#### [Problem to solve]
Please give the whole listing again exactly, without any of its pictures.

#### [Dataset records]
*-*-*

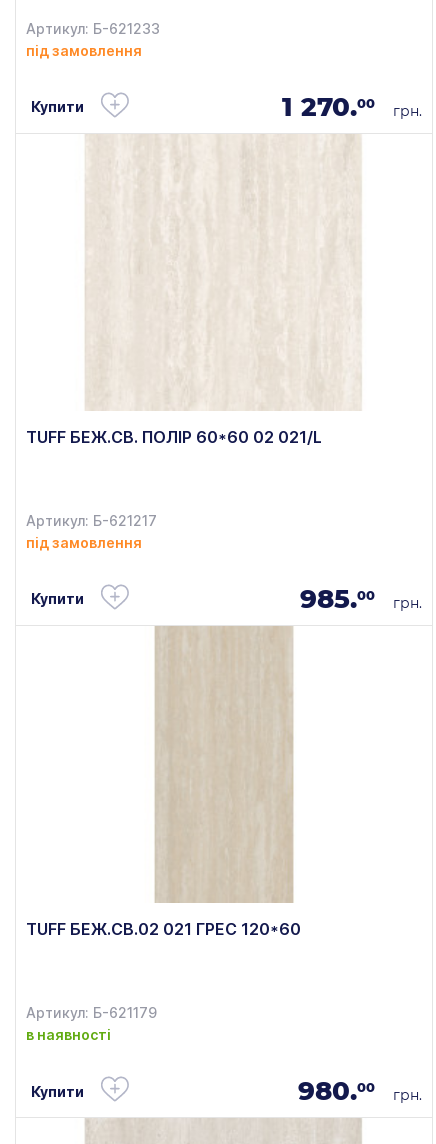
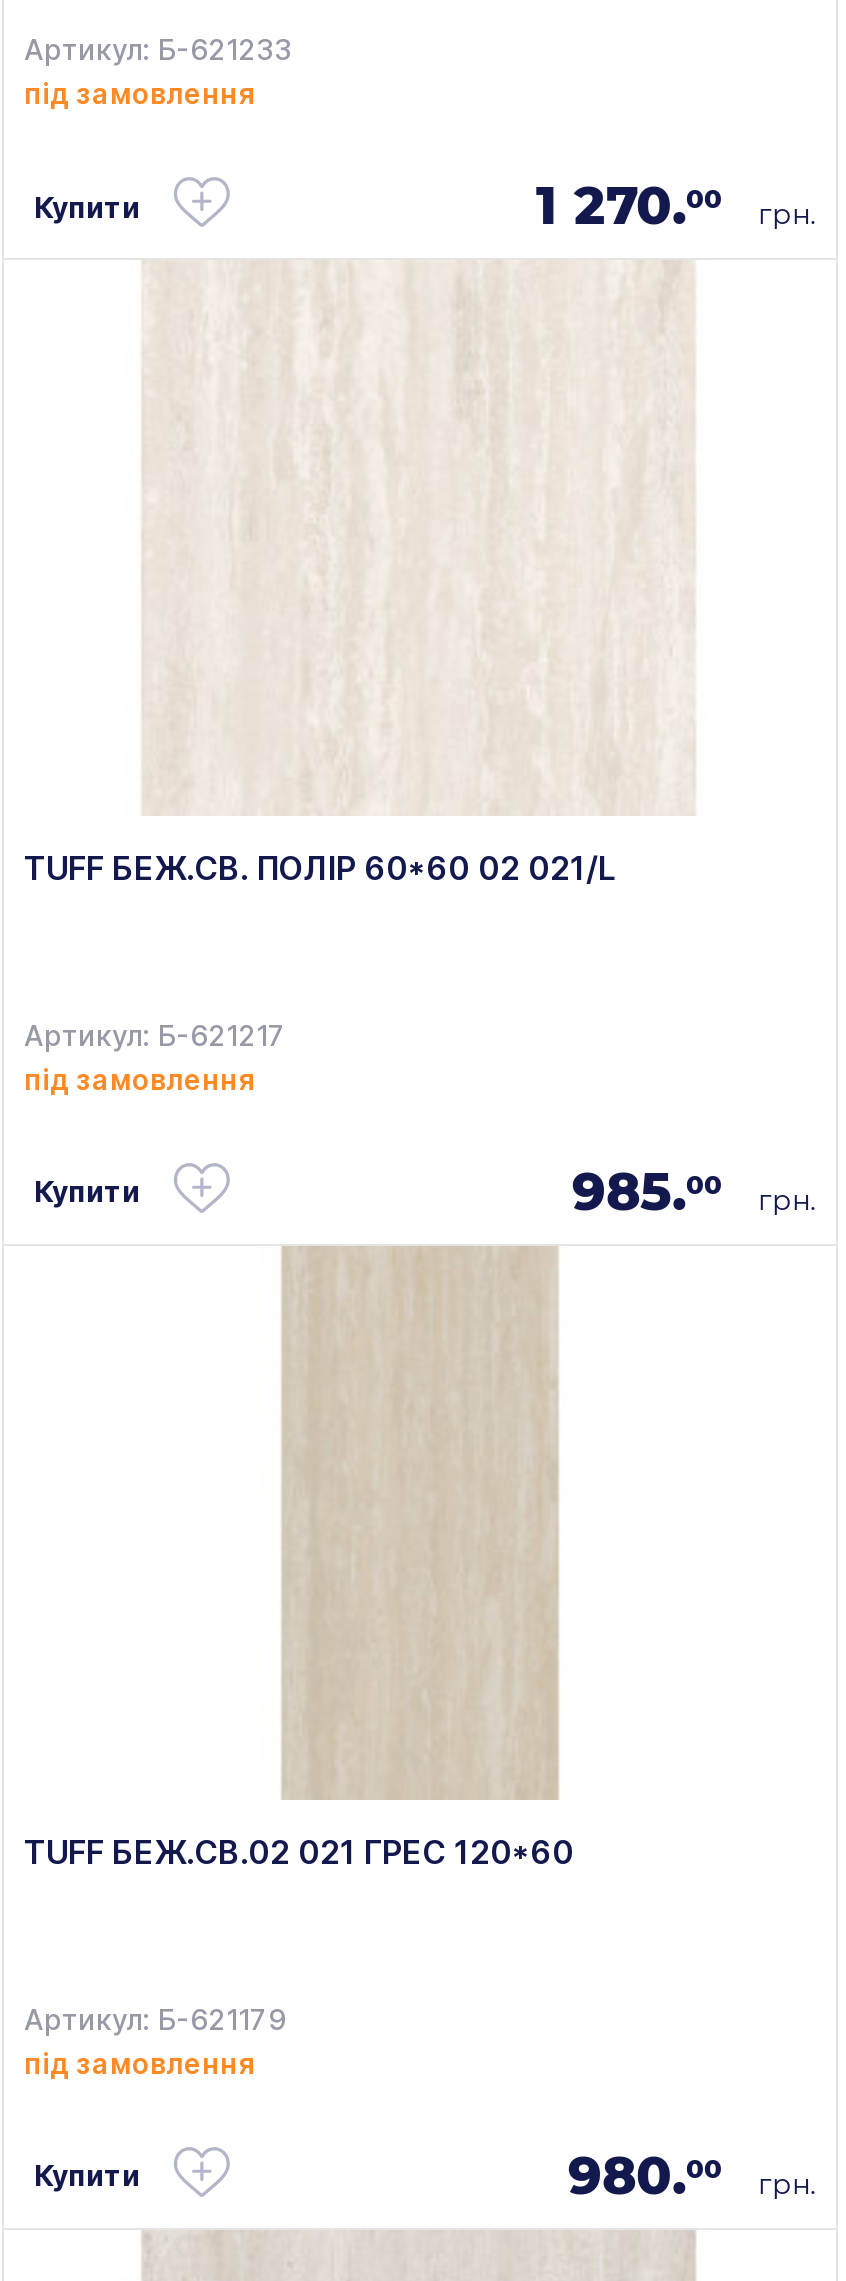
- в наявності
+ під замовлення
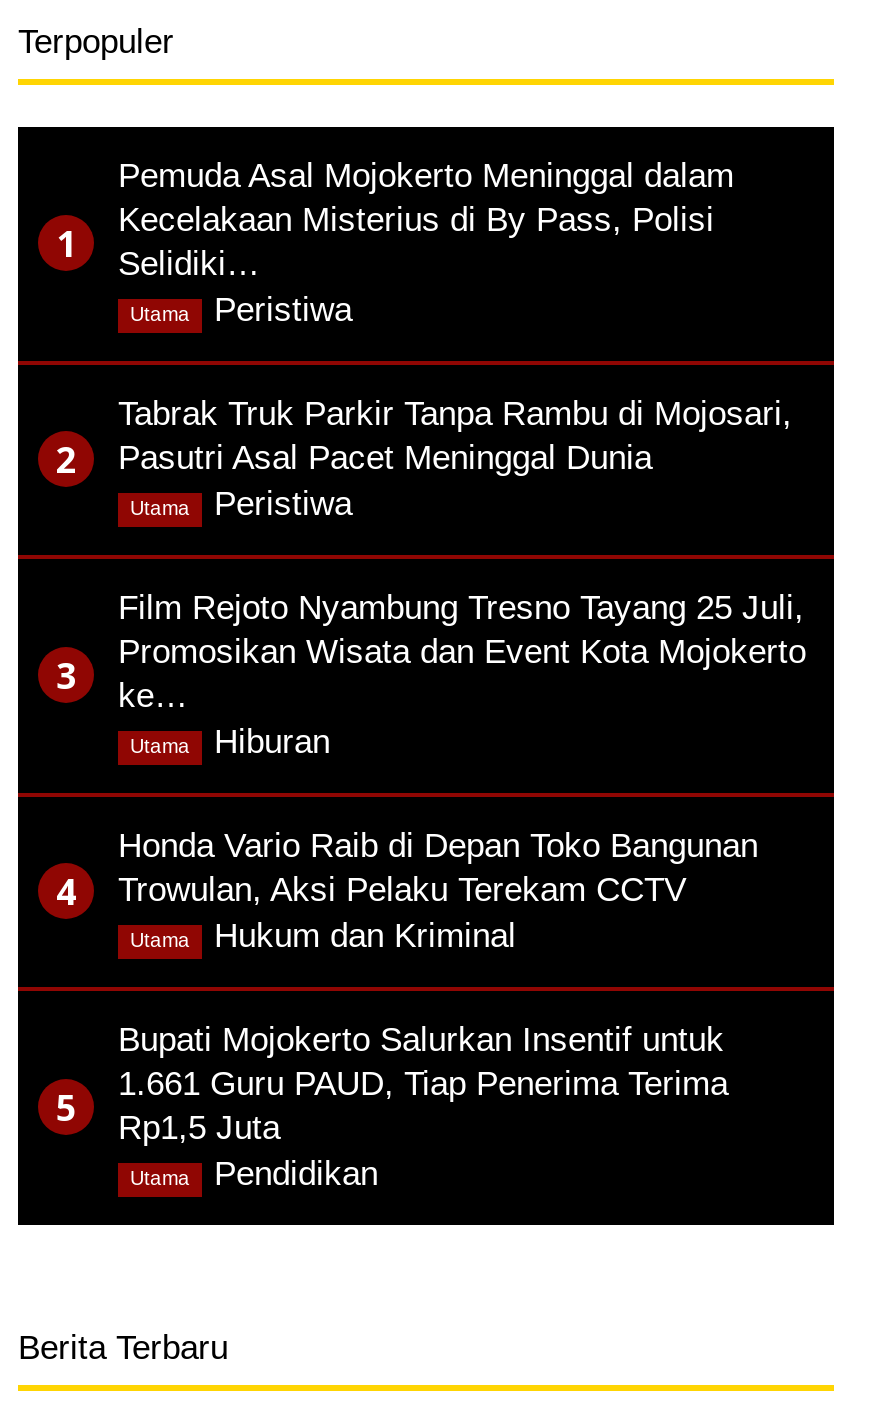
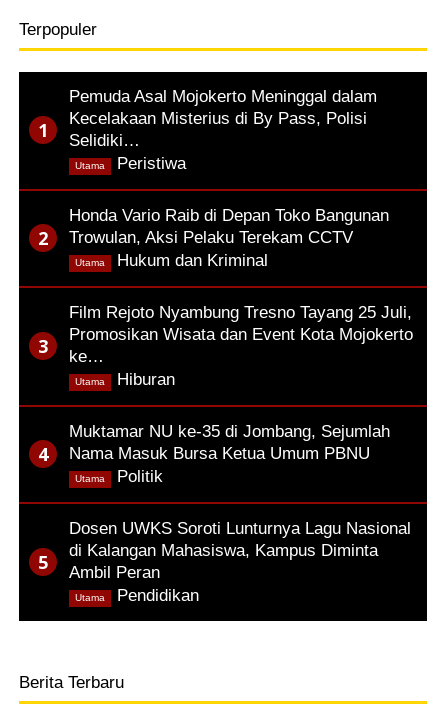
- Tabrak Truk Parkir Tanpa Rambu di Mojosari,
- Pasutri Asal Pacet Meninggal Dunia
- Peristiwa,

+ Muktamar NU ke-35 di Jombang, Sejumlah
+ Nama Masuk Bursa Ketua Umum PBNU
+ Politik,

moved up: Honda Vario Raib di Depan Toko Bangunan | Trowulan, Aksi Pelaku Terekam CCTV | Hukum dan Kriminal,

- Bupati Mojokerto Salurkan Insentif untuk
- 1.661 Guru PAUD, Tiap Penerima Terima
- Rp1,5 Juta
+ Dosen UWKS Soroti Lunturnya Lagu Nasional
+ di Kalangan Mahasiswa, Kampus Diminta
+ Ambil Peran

*-*-*

#### [Written response]
- в наявності
+ під замовлення
- Tabrak Truk Parkir Tanpa Rambu di Mojosari,
- Pasutri Asal Pacet Meninggal Dunia
- Peristiwa,

+ Muktamar NU ke-35 di Jombang, Sejumlah
+ Nama Masuk Bursa Ketua Umum PBNU
+ Politik,

moved up: Honda Vario Raib di Depan Toko Bangunan | Trowulan, Aksi Pelaku Terekam CCTV | Hukum dan Kriminal,

- Bupati Mojokerto Salurkan Insentif untuk
- 1.661 Guru PAUD, Tiap Penerima Terima
- Rp1,5 Juta
+ Dosen UWKS Soroti Lunturnya Lagu Nasional
+ di Kalangan Mahasiswa, Kampus Diminta
+ Ambil Peran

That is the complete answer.